> Task description
Restate word for word the entries below, starting with the line with "discount: 25% = 42.75 -> 25% = 45.38" and continuing through the line with "total: 5260.79 -> 5173.93". Include both of those lines and no others.

•••••

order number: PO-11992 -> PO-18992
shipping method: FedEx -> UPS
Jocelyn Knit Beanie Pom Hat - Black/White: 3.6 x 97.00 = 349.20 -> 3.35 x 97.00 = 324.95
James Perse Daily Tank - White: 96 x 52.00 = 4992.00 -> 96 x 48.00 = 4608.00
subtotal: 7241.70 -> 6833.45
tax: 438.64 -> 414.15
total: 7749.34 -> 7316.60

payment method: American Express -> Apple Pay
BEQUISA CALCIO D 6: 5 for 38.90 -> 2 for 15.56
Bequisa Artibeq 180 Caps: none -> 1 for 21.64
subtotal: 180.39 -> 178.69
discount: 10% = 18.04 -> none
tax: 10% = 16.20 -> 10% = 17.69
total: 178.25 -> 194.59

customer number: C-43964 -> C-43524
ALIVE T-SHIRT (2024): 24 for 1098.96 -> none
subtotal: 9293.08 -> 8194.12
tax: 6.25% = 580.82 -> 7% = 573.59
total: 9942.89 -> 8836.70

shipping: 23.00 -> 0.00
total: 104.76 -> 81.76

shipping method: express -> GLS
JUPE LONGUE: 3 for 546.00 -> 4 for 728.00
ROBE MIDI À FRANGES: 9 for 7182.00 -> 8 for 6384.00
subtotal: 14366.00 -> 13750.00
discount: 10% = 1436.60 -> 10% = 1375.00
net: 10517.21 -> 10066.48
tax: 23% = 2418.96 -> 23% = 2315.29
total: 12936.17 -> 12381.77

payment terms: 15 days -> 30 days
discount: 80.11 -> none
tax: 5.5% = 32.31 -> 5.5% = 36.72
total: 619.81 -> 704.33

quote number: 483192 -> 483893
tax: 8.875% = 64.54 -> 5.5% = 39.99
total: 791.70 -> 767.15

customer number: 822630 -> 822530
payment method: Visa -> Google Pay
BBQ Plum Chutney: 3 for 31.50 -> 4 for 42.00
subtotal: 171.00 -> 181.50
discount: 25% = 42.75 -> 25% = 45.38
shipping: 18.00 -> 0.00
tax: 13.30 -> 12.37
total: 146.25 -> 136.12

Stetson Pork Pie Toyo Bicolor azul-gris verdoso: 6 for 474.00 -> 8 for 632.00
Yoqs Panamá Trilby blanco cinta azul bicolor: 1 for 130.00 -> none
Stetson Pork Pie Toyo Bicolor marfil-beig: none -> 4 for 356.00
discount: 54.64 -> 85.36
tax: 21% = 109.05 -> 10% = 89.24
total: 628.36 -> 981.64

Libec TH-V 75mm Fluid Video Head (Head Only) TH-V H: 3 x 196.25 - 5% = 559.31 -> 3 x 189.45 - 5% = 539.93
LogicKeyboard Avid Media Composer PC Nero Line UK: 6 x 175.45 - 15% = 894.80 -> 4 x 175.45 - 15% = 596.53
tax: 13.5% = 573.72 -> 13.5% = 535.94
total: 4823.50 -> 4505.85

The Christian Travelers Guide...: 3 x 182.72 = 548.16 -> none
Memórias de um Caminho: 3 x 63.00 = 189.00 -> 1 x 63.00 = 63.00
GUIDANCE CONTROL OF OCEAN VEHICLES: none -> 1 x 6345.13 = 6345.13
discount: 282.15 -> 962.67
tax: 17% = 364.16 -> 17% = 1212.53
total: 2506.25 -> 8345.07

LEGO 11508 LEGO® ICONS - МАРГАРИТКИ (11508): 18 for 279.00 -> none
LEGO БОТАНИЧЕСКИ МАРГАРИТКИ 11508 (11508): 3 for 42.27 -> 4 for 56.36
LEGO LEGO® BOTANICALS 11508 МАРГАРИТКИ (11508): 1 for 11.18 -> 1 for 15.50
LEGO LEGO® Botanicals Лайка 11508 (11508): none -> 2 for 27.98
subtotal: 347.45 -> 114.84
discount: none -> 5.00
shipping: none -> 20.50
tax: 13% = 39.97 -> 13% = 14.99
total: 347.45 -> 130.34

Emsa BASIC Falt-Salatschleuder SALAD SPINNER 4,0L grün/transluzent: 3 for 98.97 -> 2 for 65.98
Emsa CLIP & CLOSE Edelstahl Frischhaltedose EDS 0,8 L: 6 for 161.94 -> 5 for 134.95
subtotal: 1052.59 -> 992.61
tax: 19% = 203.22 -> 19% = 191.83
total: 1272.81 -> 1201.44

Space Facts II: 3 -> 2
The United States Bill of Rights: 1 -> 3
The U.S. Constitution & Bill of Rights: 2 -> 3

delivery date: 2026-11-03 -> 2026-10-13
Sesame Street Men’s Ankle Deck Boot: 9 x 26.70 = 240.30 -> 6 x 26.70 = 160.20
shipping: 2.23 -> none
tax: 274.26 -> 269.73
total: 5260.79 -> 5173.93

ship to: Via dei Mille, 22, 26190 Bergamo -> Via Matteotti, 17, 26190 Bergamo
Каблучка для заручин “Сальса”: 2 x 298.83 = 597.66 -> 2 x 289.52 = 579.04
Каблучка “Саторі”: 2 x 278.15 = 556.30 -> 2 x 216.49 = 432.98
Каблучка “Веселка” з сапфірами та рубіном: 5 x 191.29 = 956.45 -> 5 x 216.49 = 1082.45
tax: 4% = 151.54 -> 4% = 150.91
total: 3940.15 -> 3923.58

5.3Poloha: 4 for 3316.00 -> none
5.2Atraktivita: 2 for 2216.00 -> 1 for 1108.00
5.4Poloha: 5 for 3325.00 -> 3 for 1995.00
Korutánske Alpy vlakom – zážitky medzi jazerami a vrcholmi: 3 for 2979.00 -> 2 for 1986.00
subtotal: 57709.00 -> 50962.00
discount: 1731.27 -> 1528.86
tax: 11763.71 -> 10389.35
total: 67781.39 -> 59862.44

•••••

> Exercise answer
discount: 25% = 42.75 -> 25% = 45.38
shipping: 18.00 -> 0.00
tax: 13.30 -> 12.37
total: 146.25 -> 136.12

Stetson Pork Pie Toyo Bicolor azul-gris verdoso: 6 for 474.00 -> 8 for 632.00
Yoqs Panamá Trilby blanco cinta azul bicolor: 1 for 130.00 -> none
Stetson Pork Pie Toyo Bicolor marfil-beig: none -> 4 for 356.00
discount: 54.64 -> 85.36
tax: 21% = 109.05 -> 10% = 89.24
total: 628.36 -> 981.64

Libec TH-V 75mm Fluid Video Head (Head Only) TH-V H: 3 x 196.25 - 5% = 559.31 -> 3 x 189.45 - 5% = 539.93
LogicKeyboard Avid Media Composer PC Nero Line UK: 6 x 175.45 - 15% = 894.80 -> 4 x 175.45 - 15% = 596.53
tax: 13.5% = 573.72 -> 13.5% = 535.94
total: 4823.50 -> 4505.85

The Christian Travelers Guide...: 3 x 182.72 = 548.16 -> none
Memórias de um Caminho: 3 x 63.00 = 189.00 -> 1 x 63.00 = 63.00
GUIDANCE CONTROL OF OCEAN VEHICLES: none -> 1 x 6345.13 = 6345.13
discount: 282.15 -> 962.67
tax: 17% = 364.16 -> 17% = 1212.53
total: 2506.25 -> 8345.07

LEGO 11508 LEGO® ICONS - МАРГАРИТКИ (11508): 18 for 279.00 -> none
LEGO БОТАНИЧЕСКИ МАРГАРИТКИ 11508 (11508): 3 for 42.27 -> 4 for 56.36
LEGO LEGO® BOTANICALS 11508 МАРГАРИТКИ (11508): 1 for 11.18 -> 1 for 15.50
LEGO LEGO® Botanicals Лайка 11508 (11508): none -> 2 for 27.98
subtotal: 347.45 -> 114.84
discount: none -> 5.00
shipping: none -> 20.50
tax: 13% = 39.97 -> 13% = 14.99
total: 347.45 -> 130.34

Emsa BASIC Falt-Salatschleuder SALAD SPINNER 4,0L grün/transluzent: 3 for 98.97 -> 2 for 65.98
Emsa CLIP & CLOSE Edelstahl Frischhaltedose EDS 0,8 L: 6 for 161.94 -> 5 for 134.95
subtotal: 1052.59 -> 992.61
tax: 19% = 203.22 -> 19% = 191.83
total: 1272.81 -> 1201.44

Space Facts II: 3 -> 2
The United States Bill of Rights: 1 -> 3
The U.S. Constitution & Bill of Rights: 2 -> 3

delivery date: 2026-11-03 -> 2026-10-13
Sesame Street Men’s Ankle Deck Boot: 9 x 26.70 = 240.30 -> 6 x 26.70 = 160.20
shipping: 2.23 -> none
tax: 274.26 -> 269.73
total: 5260.79 -> 5173.93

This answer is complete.